Raleigh, N.C. — In an interview with WRAL News Friday, President Biden’s chief medical advisor Dr. Anthony Fauci said the Delta variant is and will continue to cause some breakthrough infections in vaccinated people. But he said it’s unlikely the Centers for Disease Control and Prevention will return to recommending masks for vaccinated people.
WRAL’s David Crabtree asked Fauci, director of the U.S. National Institute of Allergy and Infectious Diseases, about the COVID-19 cases found among vaccinated players on the North Carolina State University baseball team. The outbreak infected eight players and led to their ouster from the College World Series last week.
Fauci said he couldn’t comment on the NCAA’s decision to disqualify the team.
“You will see breakthrough infections, namely people who were fully vaccinated, who still end up getting infected,” Fauci said. “Almost invariably, those infections are really quite mild and often without symptoms at all.”
“We know that these vaccines do very well against the Delta variant in general. They do very well against severe disease,” Fauci explained. “So even though you get a breakthrough infection, it is highly, highly, unlikely, particularly among young, healthy athletes like you have on the team, that that person will wind up having a severe outcome.”
Fauci said that’s the main reason that the CDC is unlikely to issue a blanket recommendation for vaccinated people to return to wearing masks indoors. But he said institutions and officials in areas with active COVID-19 outbreaks may choose to recommend masks locally.
“People on their own may just decide, even though they are fully vaccinated,” Fauci said, “if they’re in a certain category like being elderly or a person with an underlying condition — when they are indoors, they may elect to actually wear a mask, just to get that extra layer of safety.”
Fauci said the Biden administration is sending out response teams to help areas in states like North Carolina where the vaccination rates are low, leaving the population at risk of a Delta variant outbreak.
Crabtree asked Fauci why he thinks some areas of the country are so much less willing to get the vaccine.
“There has been a degree of divisiveness in the country that has spilled over into judgment about public health interventions, and if you look at certain regions of the country that are one political persuasion, they tend much more to have hesitancy about recommendations that come from the federal government or come from the scientific enterprise,” Fauci said. “I wish that were not the case, because the common enemy here is the virus.

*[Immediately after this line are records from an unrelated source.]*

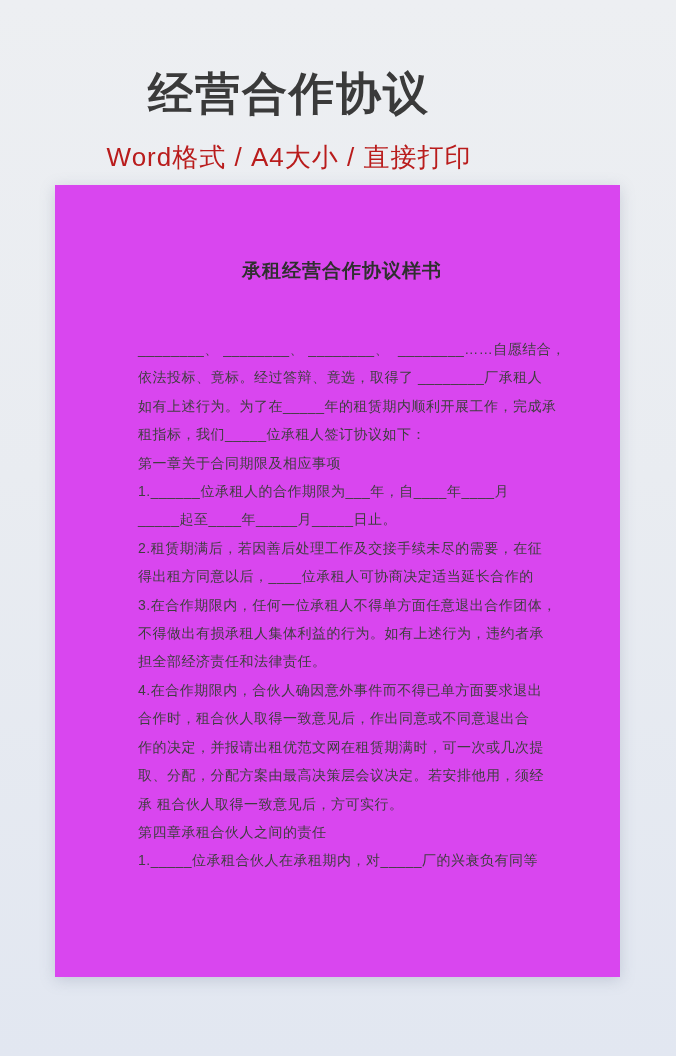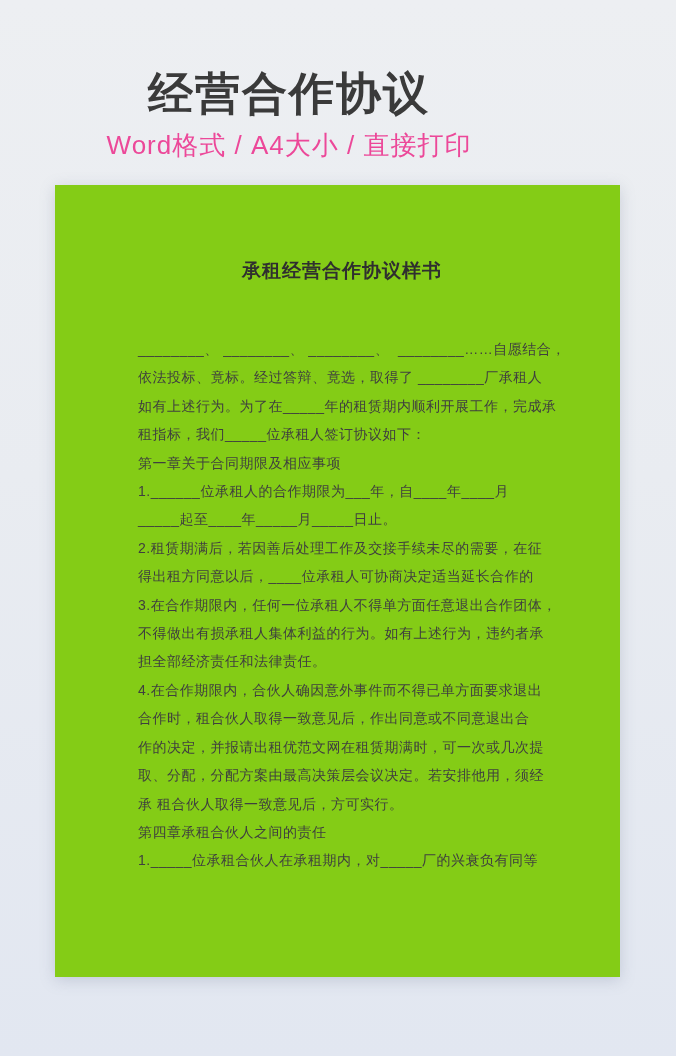--- a/index.html
+++ b/index.html
@@ -32,11 +32,11 @@
     letter-spacing: 2px;
   }
   .header-subtitle {
-    margin-top: 10px;
+    margin-top: 22px;
     font-size: 26px;
     line-height: 30px;
     font-weight: 400;
-    color: #ec4899;
+    color: #b91c1c;
     letter-spacing: 1px;
   }
 

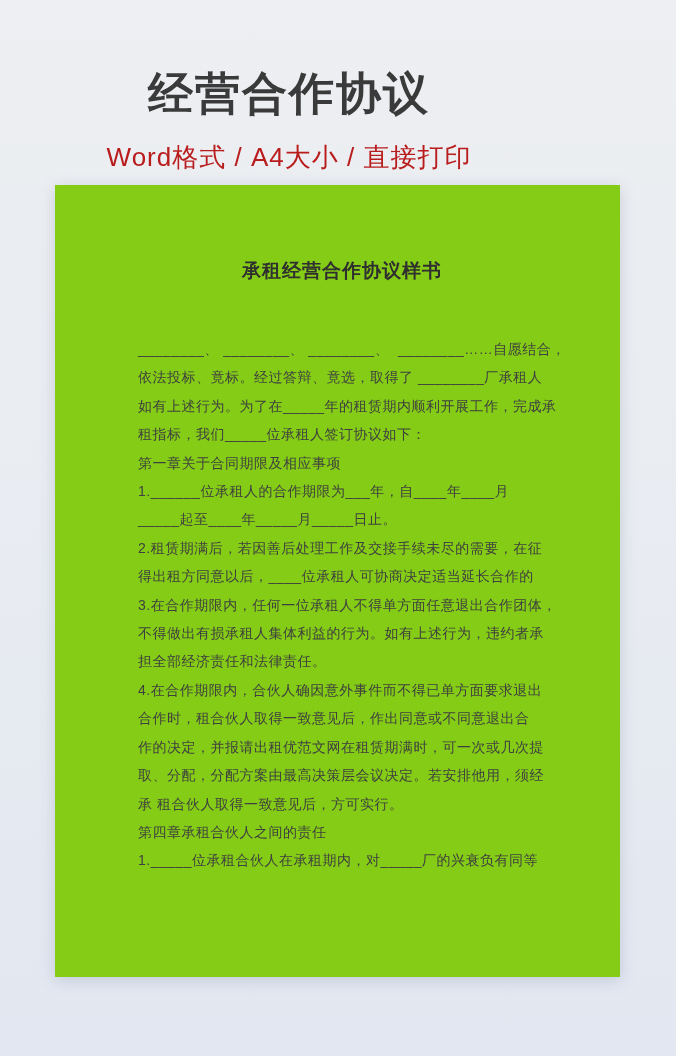--- a/index.html
+++ b/index.html
@@ -48,7 +48,7 @@
     width: 565px;
     height: 792px;
     box-sizing: border-box;
-    background: #84cc16;
+    background: #d946ef;
     box-shadow: 0 3px 14px rgba(110, 122, 150, 0.28);
     padding: 74px 74px 0 83px;
   }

“Republican, Democrat, independent, it doesn’t matter — the virus doesn’t care who you are or where you’re from, and that’s the reason why I would hope that most people more and more realize — put all differences aside, and take a look at the responsibility for your own health, and for those around you,” Fauci added.
“It really is a situation where we have to pull together, because if you get infected, even if you don’t get any symptoms of any note, you still might be responsible for passing the virus on to someone else who might have a severe outcome,” Fauci continued. “You want the virus to be stopping dead when it gets to you because it can’t infect you. The best way to do that is to get vaccinated.”